But the VHF band is nearly full [1] of existing allocations for public and
commercial interest, like FM radio (87.5 - 108 MHz), air navigation (108 - 137
MHz), Marine VHF (156 - 174 MHz), with broadcast television channels slotting
on either side on a variety of frequencies. Here's a US allocation chart too
[2]. The 144 - 146 MHz interval in question is reserved for amateur radio
throughout the world, being one of the very few remaining slots in this band
that has the same exact purpose around the globe. This universality makes it
valuable, both for amateur radio, but presumably coveted by commercial
interests as well.

If they can achieve a reallocation, the frequencies' existing users will be
kicked out, giving them a nice and empty slot in the VHF band.

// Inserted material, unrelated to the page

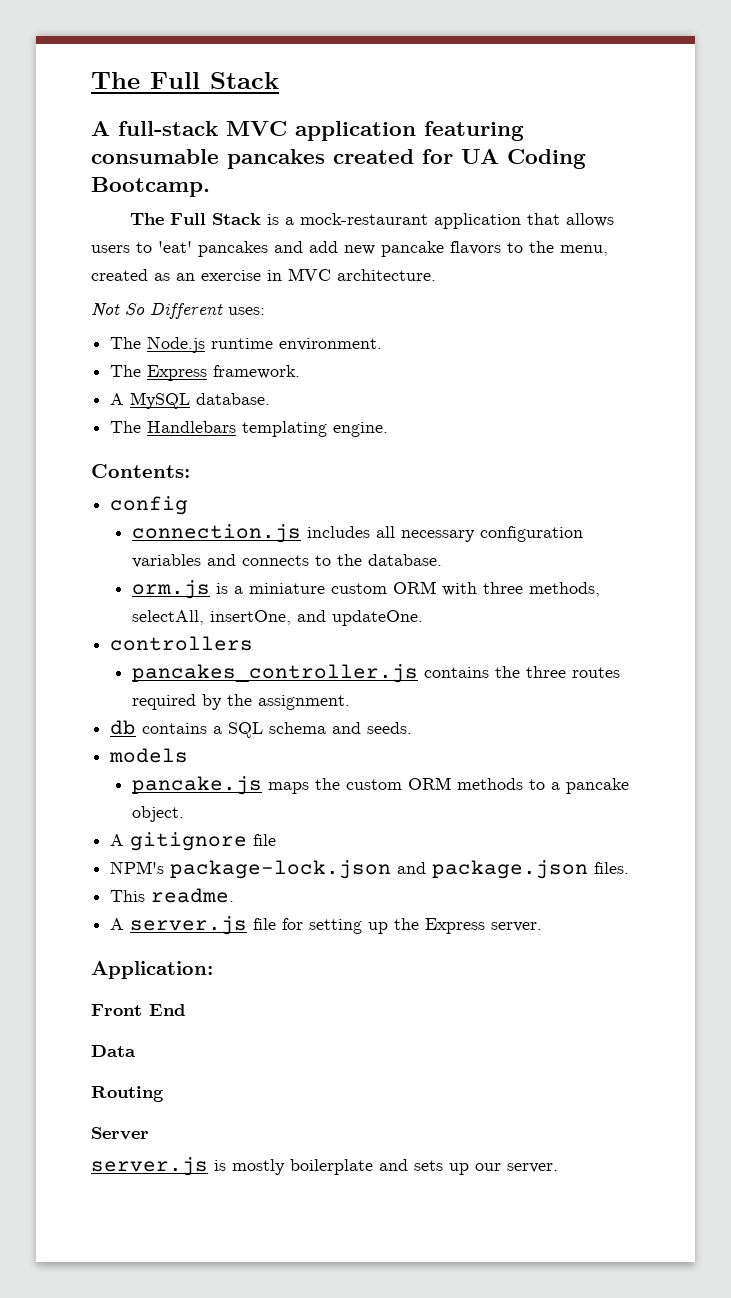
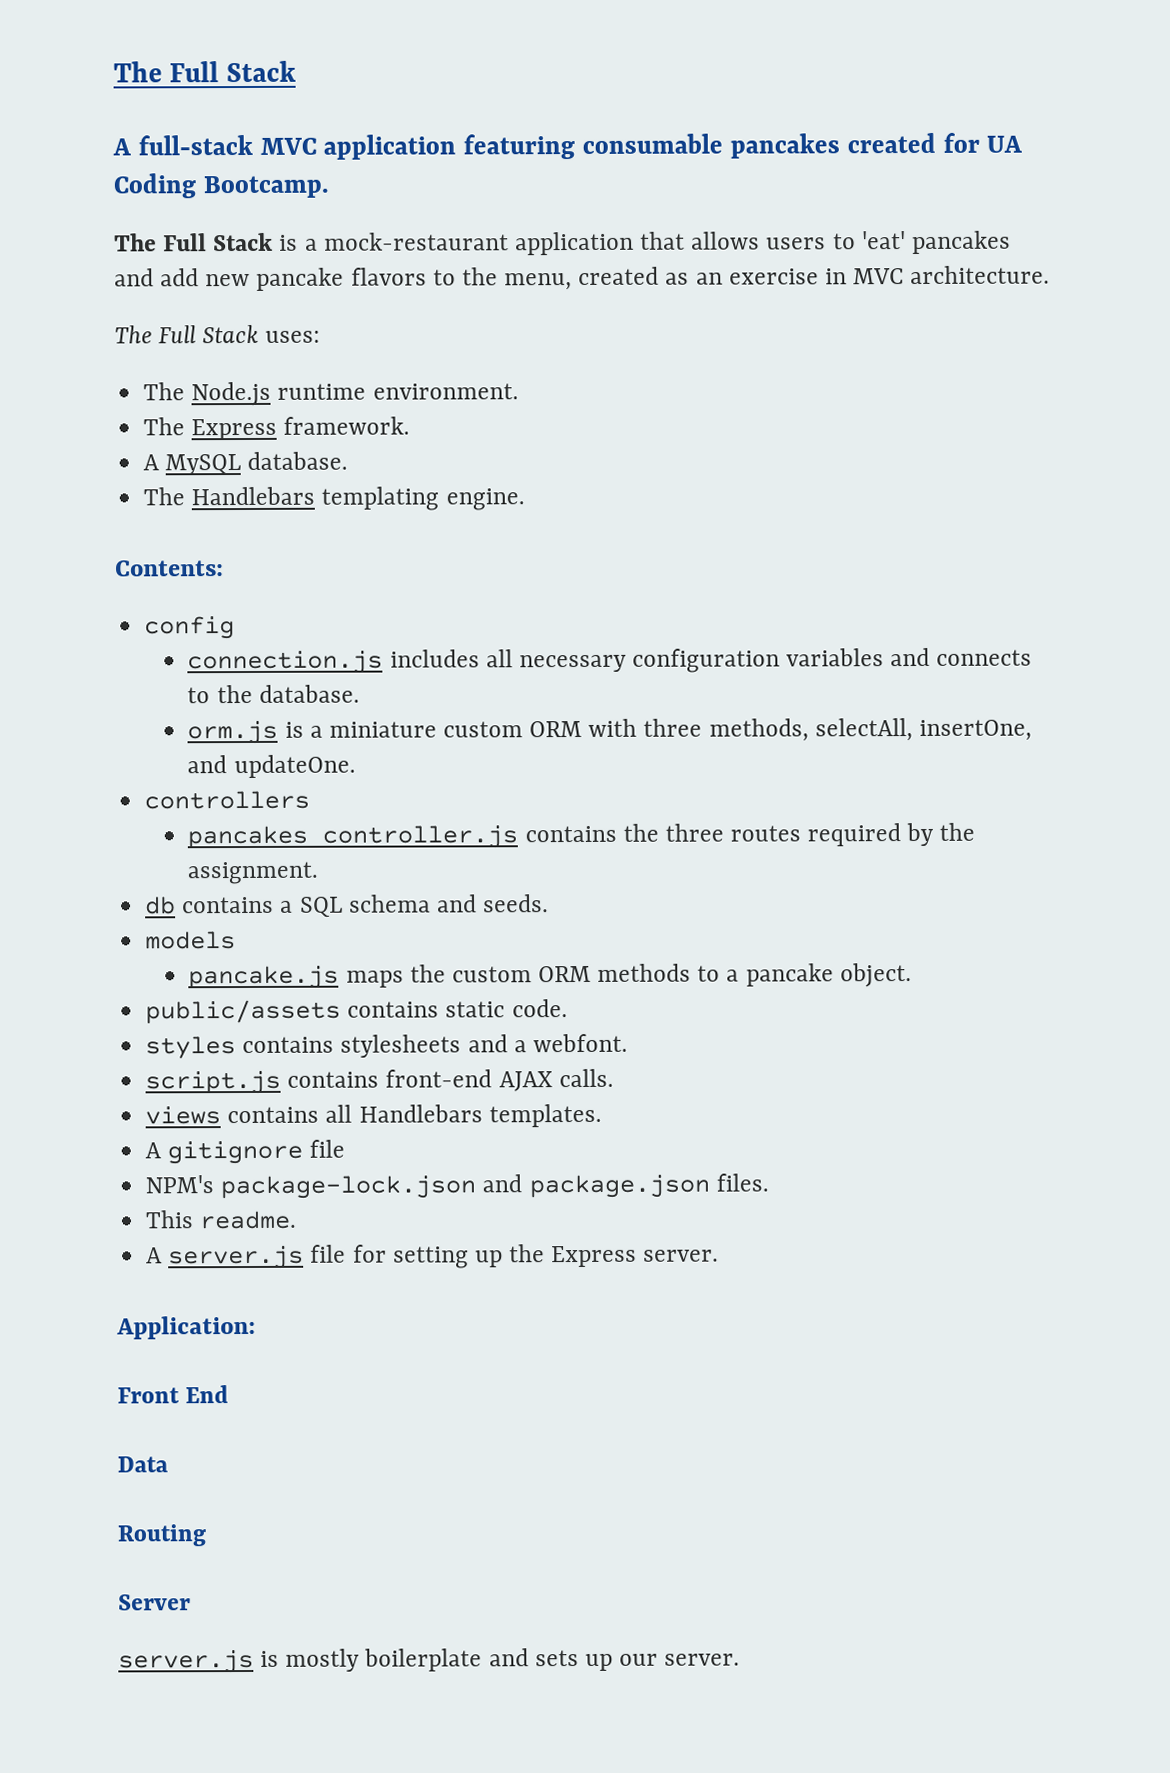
[91,303,223,319] Not So Different -> [114,324,260,344] The Full Stack
(185, 814) none -> [145,999,568,1024] [145,1033,628,1060] [145,1068,614,1095] [145,1103,602,1128] // public/assets contains static code. // styles contains stylesheets and a webfont. // script.js contains front-end AJAX calls. // views contains all Handlebars templates.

Currently,
operating on this band requires a license, and if it's reallocated, presumably
not many licensed operators would infringe on the band in protest, as they
could lose their license and be prosecuted for unauthorized transmissions.

[1]
[https://commons.wikimedia.org/wiki/File:VHF_Usage.svg](https://commons.wikimedia.org/wiki/File:VHF_Usage.svg)
[2]
[https://commons.wikimedia.org/wiki/File:United_States_Freque...](https://commons.wikimedia.org/wiki/File:United_States_Frequency_Allocations_Chart_2016_-_The_Radio_Spectrum.pdf)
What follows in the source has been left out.